Thursday can be a funny day for me. It’s the kind of day that I wake up and feel instantly like I should pull the covers back over my head, the kind of day when I get to work and immediately regret not doing the covers-over-head thing, the kind of day when I sit on the bus home thinking about the covers I’m about to drag over my head … You know, it’s just that kind of day.
Yesterday was different. After two weeks of feeling apathetic towards my writing and not really caring who lived or who died on my pages, I spent yesterday reading over the first 5000 words of a story I’d been working on. You know what? It wasn’t half bad. Every niggling doubt about the quality of the writing was wrong. Hey, I’m not saying it’s brilliant, but it ain’t bad.
I woke up yesterday feeling like I was finally ready for the world. The world has been there, waiting, my whole life – yesterday, I finally felt (for a fraction of a second) like I was ready for it.
This feeling was quickly replaced with the awareness that I had to go to work.
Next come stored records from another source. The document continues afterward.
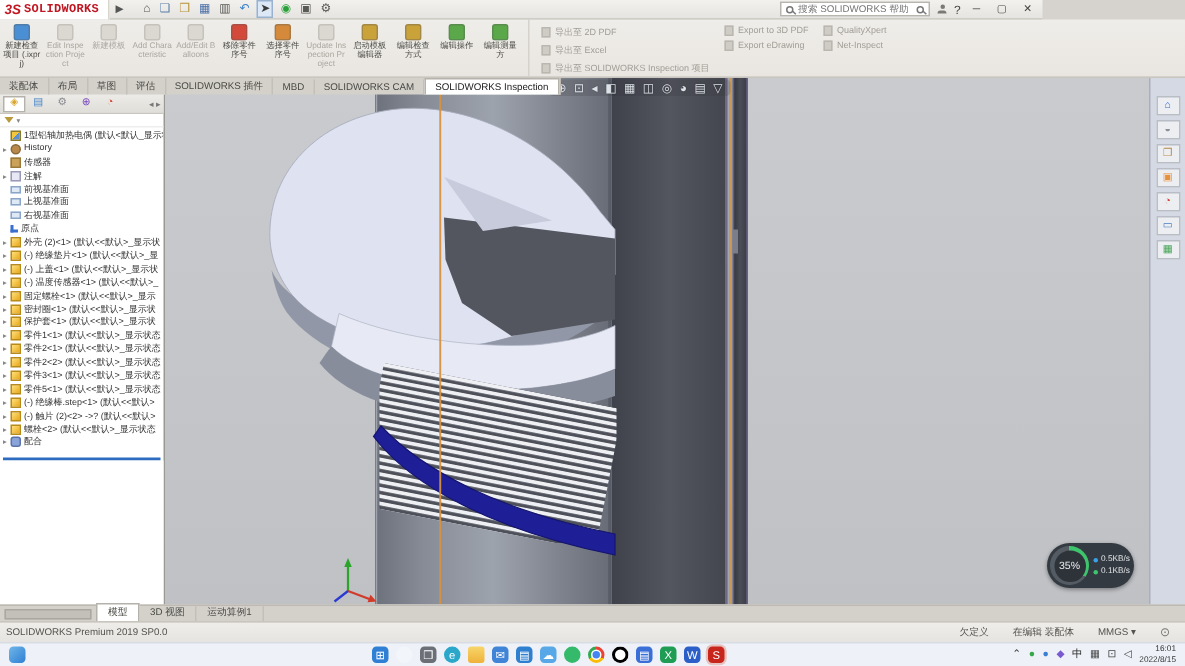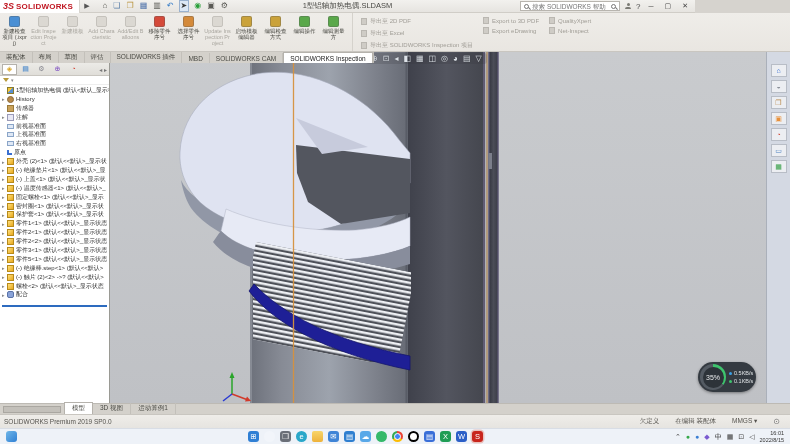--- a/index.html
+++ b/index.html
@@ -3,21 +3,21 @@
 <meta charset="utf-8">
 <style>
   * { margin:0; padding:0; box-sizing:border-box; }
   html,body { width:790px; height:444px; overflow:hidden; font-family:"Liberation Sans",sans-serif; background:#d6d3ce; position:relative; }
   .abs { position:absolute; }
 
   
   .titlebar { left:0; top:0; width:695px; height:13px; background:linear-gradient(#f2f1ee,#e6e4e0); border-bottom:1px solid #d0cdc7; display:flex; align-items:center; z-index:30; }
   .logo { display:flex; align-items:center; height:13px; background:#fff; padding:0 6px 0 3px; border-right:1px solid #d8d5cf; }
   .logo-mark { color:#c01823; font-weight:bold; font-style:italic; font-size:9px; margin-right:2px; }
-  .logo-text { color:#c01823; font-weight:bold; font-size:8px; letter-spacing:.2px; }
+  .logo-text { color:#c01823; font-weight:bold; font-size:8px; letter-spacing:.2px;font-family:Liberation Mono, monospace; }
   .logo-flyout { font-size:7px; color:#555; margin:0 4px; }
   .qa-row { display:flex; align-items:center; gap:4px; margin-left:8px; }
   .qa { font-size:8px; color:#5a5a55; line-height:10px; padding:0 1px; }
   .qa.boxed { border:1px solid #9ab2cf; background:#dce8f5; }
   .titlebar-title { position:absolute; left:0; right:0; text-align:center; font-size:7.5px; color:#4a4a46; pointer-events:none; }
   .tb-right { margin-left:auto; display:flex; align-items:center; gap:5px; padding-right:4px; }
   .searchbox { display:flex; align-items:center; gap:3px; background:#fff; border:1px solid #b8b5af; height:10px; width:100px; padding:0 3px; }
   .searchbox input { border:none; outline:none; width:76px; font-size:6.5px; color:#777; background:transparent; font-family:"Liberation Sans",sans-serif; }
   .mag { width:5px; height:5px; border:1px solid #777; border-radius:50%; position:relative; flex:none; }
   .mag::after { content:''; position:absolute; width:3px; height:1px; background:#777; right:-3px; bottom:-1px; transform:rotate(45deg); }
@@ -142,21 +142,20 @@
       <span class="qa" style="color: rgb(58, 127, 200);">↶</span>
 
       <span class="qa boxed" style="color: rgb(58, 58, 56);">➤</span>
 
       <span class="qa" style="color: rgb(42, 160, 58);">◉</span>
 
       <span class="qa" style="color: rgb(90, 90, 85);">▣</span>
 
       <span class="qa" style="color: rgb(90, 90, 85);">⚙</span>
     </div>
-  <div class="titlebar-title">1型铝轴加热电偶.SLDASM</div>
   <div class="tb-right">
     <div class="searchbox">
       <span class="mag"></span>
       <input placeholder="搜索 SOLIDWORKS 帮助" style="">
       <span class="mag"></span>
     </div>
     <span class="person"></span>
     <span class="help-q">?</span>
     <span class="wbtn">─</span>
     <span class="wbtn">▢</span>

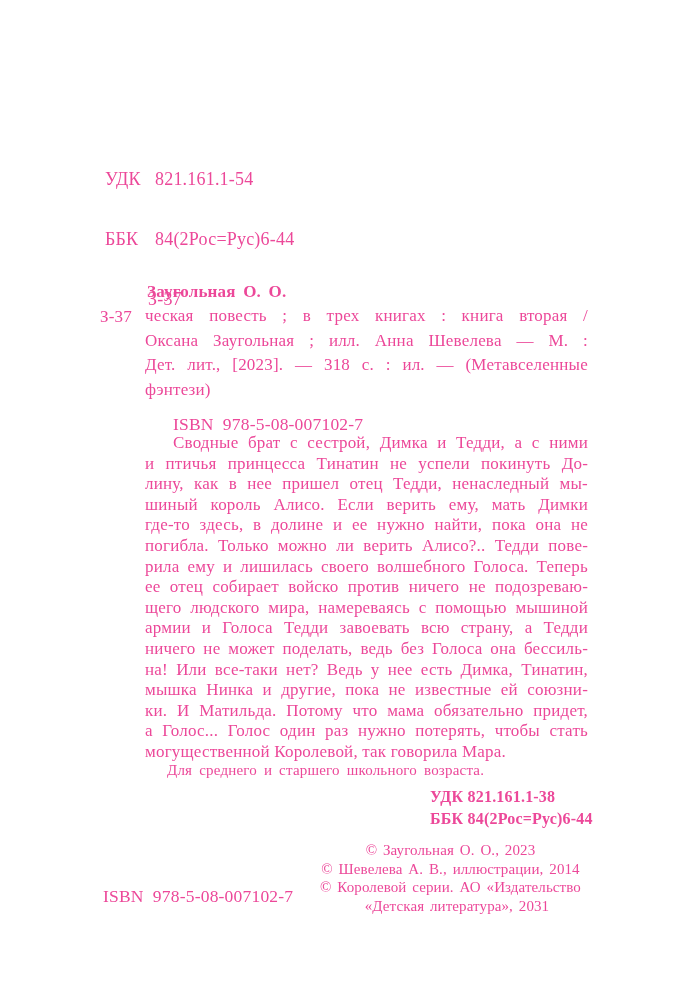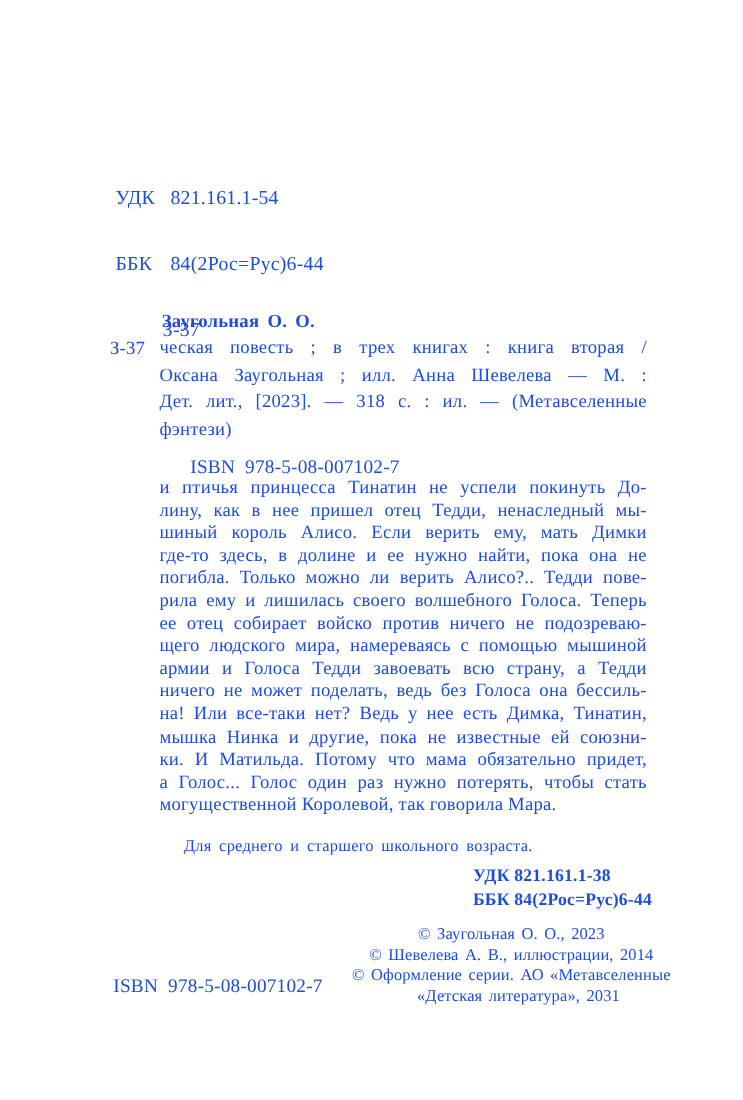--- a/index.html
+++ b/index.html
@@ -6,21 +6,21 @@
     margin: 0;
     padding: 0;
     background: #ffffff;
   }
   .page {
     position: relative;
     width: 675px;
     height: 1000px;
     background: #ffffff;
     font-family: "Liberation Serif", "DejaVu Serif", serif;
-    color: #1d4ed8;
+    color: #ec4899;
     letter-spacing: 0.2px;
     overflow: hidden;
   }
   .abs { position: absolute; }
 
   
   .top-block {
     left: 105px;
     top: 129px;
     font-size: 18px;
@@ -135,20 +135,21 @@
   <div class="abs bib-block jblock">
       <div class="tline">ческая повесть ; в трех книгах : книга вторая /</div>
       <div class="tline">Оксана Заугольная ; илл. Анна Шевелева — М. :</div>
       <div class="tline">Дет. лит., [2023]. — 318 с. : ил. — (Метавселенные</div>
       <div class="tline nojust">фэнтези)</div>
     </div>
 
   <div class="abs isbn-line">ISBN  978-5-08-007102-7</div>
 
   <div class="abs annotation-block jblock">
+      <div class="tline" style="padding-left: 28px;">Сводные брат с сестрой, Димка и Тедди, а с ними</div>
       <div class="tline">и птичья принцесса Тинатин не успели покинуть До-</div>
       <div class="tline">лину, как в нее пришел отец Тедди, ненаследный мы-</div>
       <div class="tline">шиный король Алисо. Если верить ему, мать Димки</div>
       <div class="tline">где-то здесь, в долине и ее нужно найти, пока она не</div>
       <div class="tline">погибла. Только можно ли верить Алисо?.. Тедди пове-</div>
       <div class="tline">рила ему и лишилась своего волшебного Голоса. Теперь</div>
       <div class="tline">ее отец собирает войско против ничего не подозреваю-</div>
       <div class="tline">щего людского мира, намереваясь с помощью мышиной</div>
       <div class="tline">армии и Голоса Тедди завоевать всю страну, а Тедди</div>
       <div class="tline">ничего не может поделать, ведь без Голоса она бессиль-</div>
@@ -162,19 +163,19 @@
   <div class="abs audience-line">Для среднего и старшего школьного возраста.</div>
 
   <div class="abs bottom-refs">
     <div>УДК 821.161.1-38</div>
     <div>ББК 84(2Рос=Рус)6-44</div>
   </div>
 
   <div class="abs copyright-block">
       <div class="tline">© Заугольная О. О., 2023</div>
       <div class="tline">© Шевелева А. В., иллюстрации, 2014</div>
-      <div class="tline">© Оформление серии. АО «Метавселенные</div>
+      <div class="tline">© Королевой серии. АО «Издательство</div>
       <div class="tline" style="padding-left: 13px;">«Детская литература», 2031</div>
     </div>
 
   <div class="abs bottom-isbn">ISBN  978-5-08-007102-7</div>
 
 </div>
 
 </body></html>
I enjoy my job – don’t get me wrong – but sometimes it interferes with my desire to sit down and write uninterrupted and undisturbed and undistracted.
I thought about how I was going to get through the evening.
I thought about things I love, things I look forward to.
They boiled down to three simple things: food, wine, words. (Actually there were more but they are unobtainable, such as my cat curled up in my lap. Let’s be realistic.)
I promised myself bread, cheese, chocolate, wine, and writing when I got home. I make this promise (or similar) regularly and rarely act on it – the cost of such things means it’s an indulgence that cannot be regular, and often I get home and cannot function well enough to write or even contemplate food.
So. I went to work. I came home.
I kept my promise to myself. I doubled the word count and only stopped when my hands were cramping and fingertips were numb.
If I can’t keep a promise to myself, how can I expect others to keep their promises to me?
What is the value of “my word” if I don’t value it myself?
My writing wish for you this week is for you to make a promise to yourself. It might be something simple: “I promise to write tonight”, or something indulgent: “I promise to open that special bottle of wine this weekend”. It might be something that requires planning: “I promise to get to Paris for Christmas”. Whatever your promise is, keep it. You’re worth a thousand kept promises.